▶ What you should do
Print the material below exactly as it stands, please, from its first line to the line holding "[511,489,673,503] requests that", with no pictures.

▶ Records supplied
-- Opening Marker --

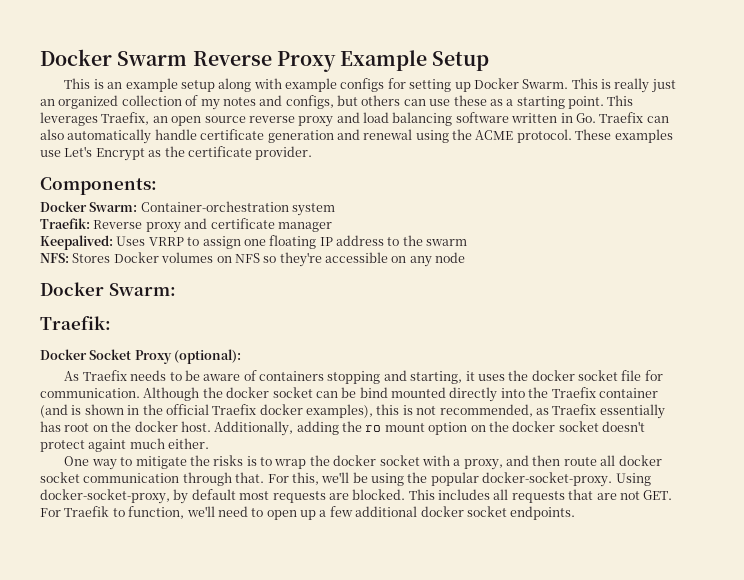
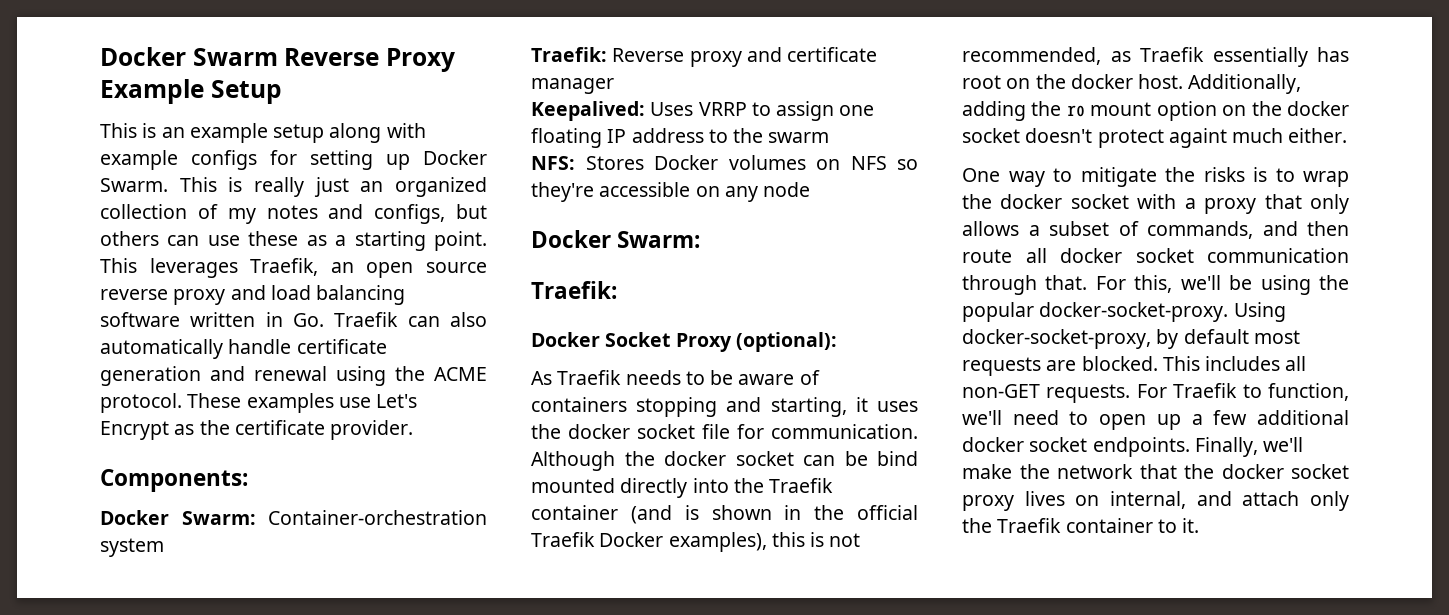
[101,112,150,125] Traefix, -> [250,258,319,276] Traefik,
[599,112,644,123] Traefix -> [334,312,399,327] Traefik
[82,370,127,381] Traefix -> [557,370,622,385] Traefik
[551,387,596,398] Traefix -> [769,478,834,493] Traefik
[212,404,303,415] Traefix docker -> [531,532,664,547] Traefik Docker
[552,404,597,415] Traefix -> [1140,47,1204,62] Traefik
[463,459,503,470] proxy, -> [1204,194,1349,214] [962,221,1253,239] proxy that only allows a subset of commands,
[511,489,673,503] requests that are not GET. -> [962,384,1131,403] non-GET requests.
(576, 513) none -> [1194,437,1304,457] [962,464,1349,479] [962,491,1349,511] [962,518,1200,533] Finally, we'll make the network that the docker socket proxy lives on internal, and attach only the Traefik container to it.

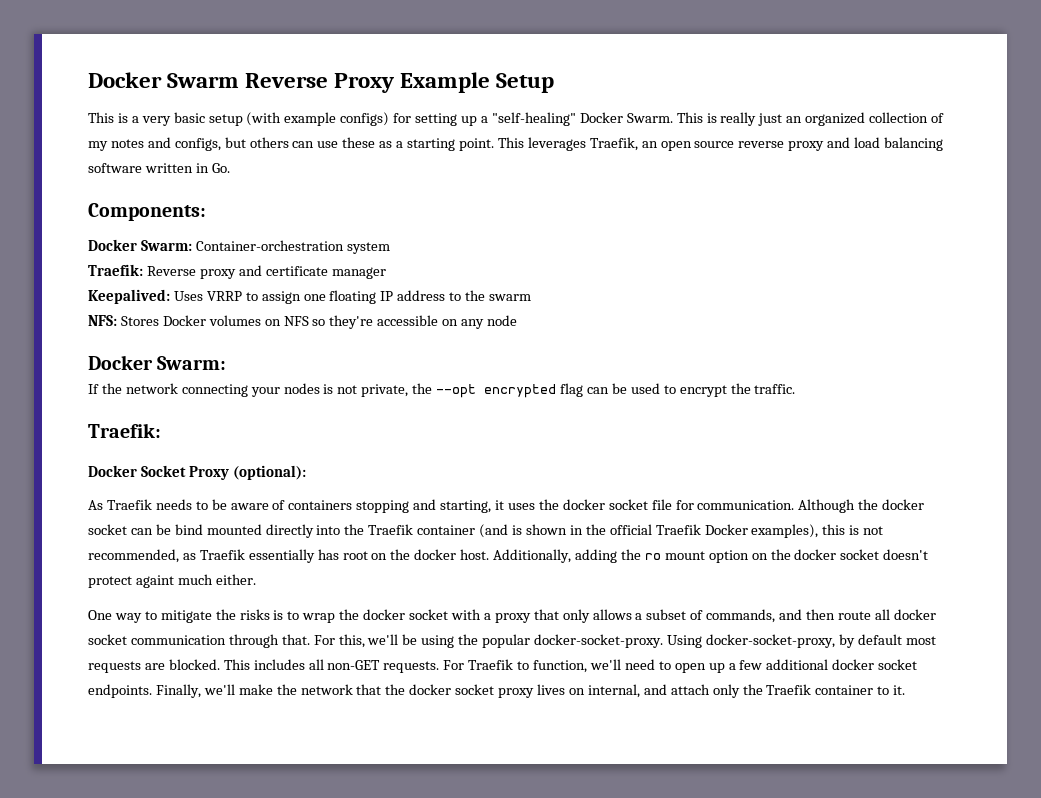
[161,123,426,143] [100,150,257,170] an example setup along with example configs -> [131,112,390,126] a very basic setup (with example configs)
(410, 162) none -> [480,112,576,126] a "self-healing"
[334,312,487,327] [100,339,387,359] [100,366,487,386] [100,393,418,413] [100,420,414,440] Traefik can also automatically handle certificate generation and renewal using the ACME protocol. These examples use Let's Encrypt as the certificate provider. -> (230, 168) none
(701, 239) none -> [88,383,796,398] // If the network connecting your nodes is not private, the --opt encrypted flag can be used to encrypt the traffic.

-- Closing Marker --

▶ The answer
[101,112,150,125] Traefix, -> [250,258,319,276] Traefik,
[599,112,644,123] Traefix -> [334,312,399,327] Traefik
[82,370,127,381] Traefix -> [557,370,622,385] Traefik
[551,387,596,398] Traefix -> [769,478,834,493] Traefik
[212,404,303,415] Traefix docker -> [531,532,664,547] Traefik Docker
[552,404,597,415] Traefix -> [1140,47,1204,62] Traefik
[463,459,503,470] proxy, -> [1204,194,1349,214] [962,221,1253,239] proxy that only allows a subset of commands,
[511,489,673,503] requests that are not GET. -> [962,384,1131,403] non-GET requests.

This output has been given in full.